**GIVEN INFORMATION:**
....................

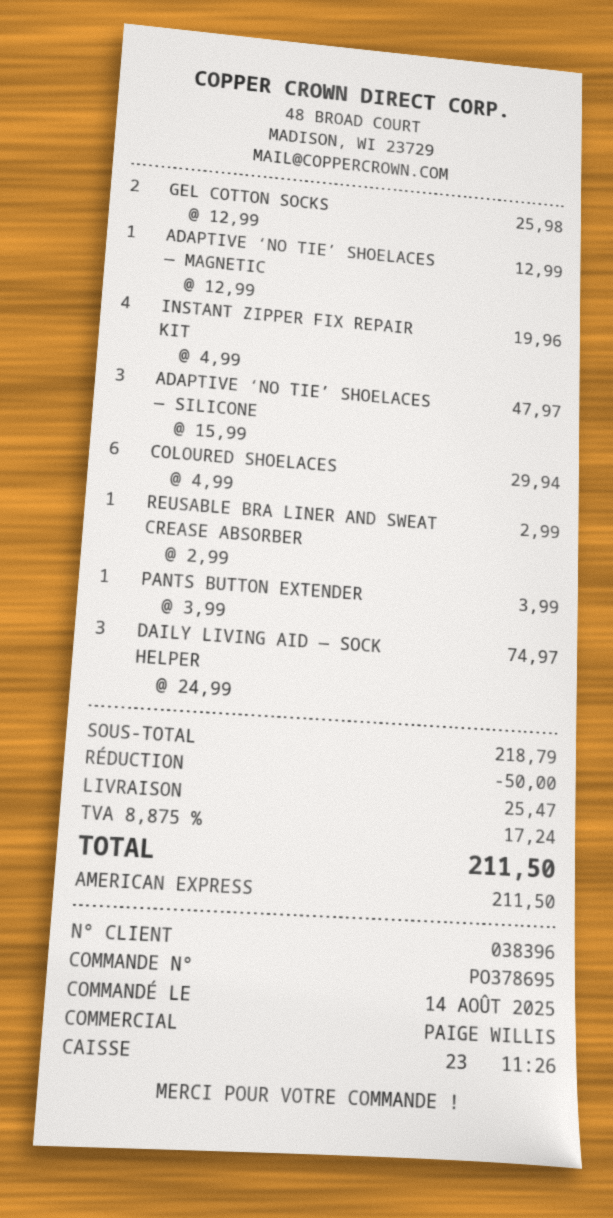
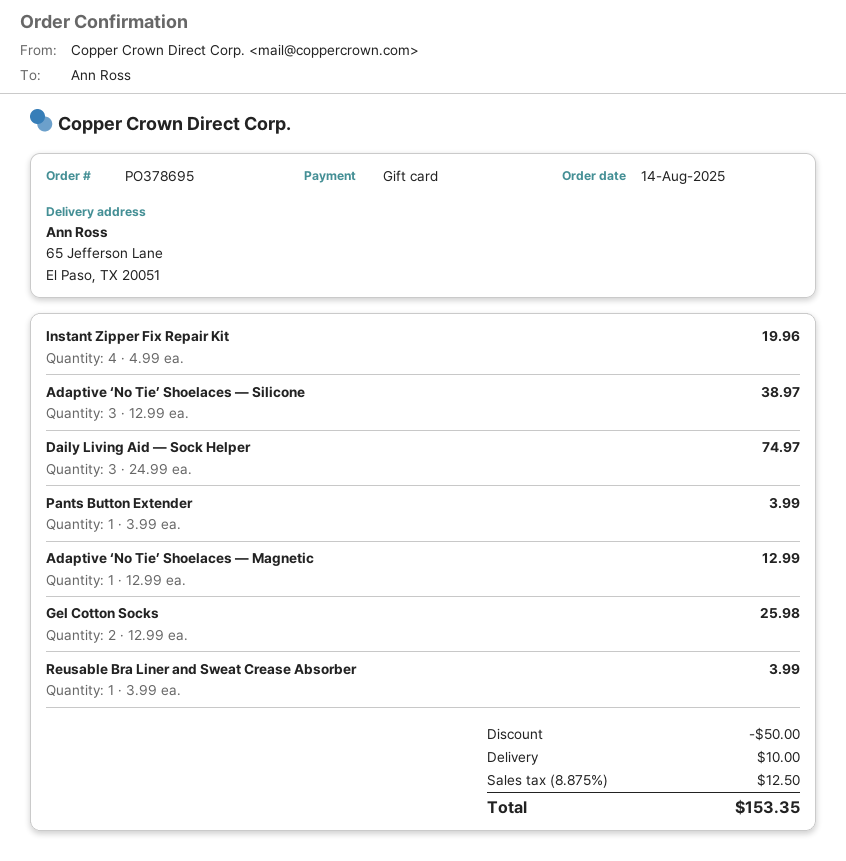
payment method: American Express -> gift card
ADAPTIVE ‘NO TIE’ SHOELACES — SILICONE: 3 x 15.99 = 47.97 -> 3 x 12.99 = 38.97
COLOURED SHOELACES: 6 x 4.99 = 29.94 -> none
REUSABLE BRA LINER AND SWEAT CREASE ABSORBER: 1 x 2.99 = 2.99 -> 1 x 3.99 = 3.99
shipping: 25.47 -> 10.00
tax: 8.875% = 17.24 -> 8.875% = 12.50
total: 211.50 -> 153.35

....................

**WHAT THE TASK ASKS:** Scan the lines above for the word "SHOELACES" and copy every one where it occurs.

**ANSWER FOR THE TASK:**
ADAPTIVE ‘NO TIE’ SHOELACES — SILICONE: 3 x 15.99 = 47.97 -> 3 x 12.99 = 38.97
COLOURED SHOELACES: 6 x 4.99 = 29.94 -> none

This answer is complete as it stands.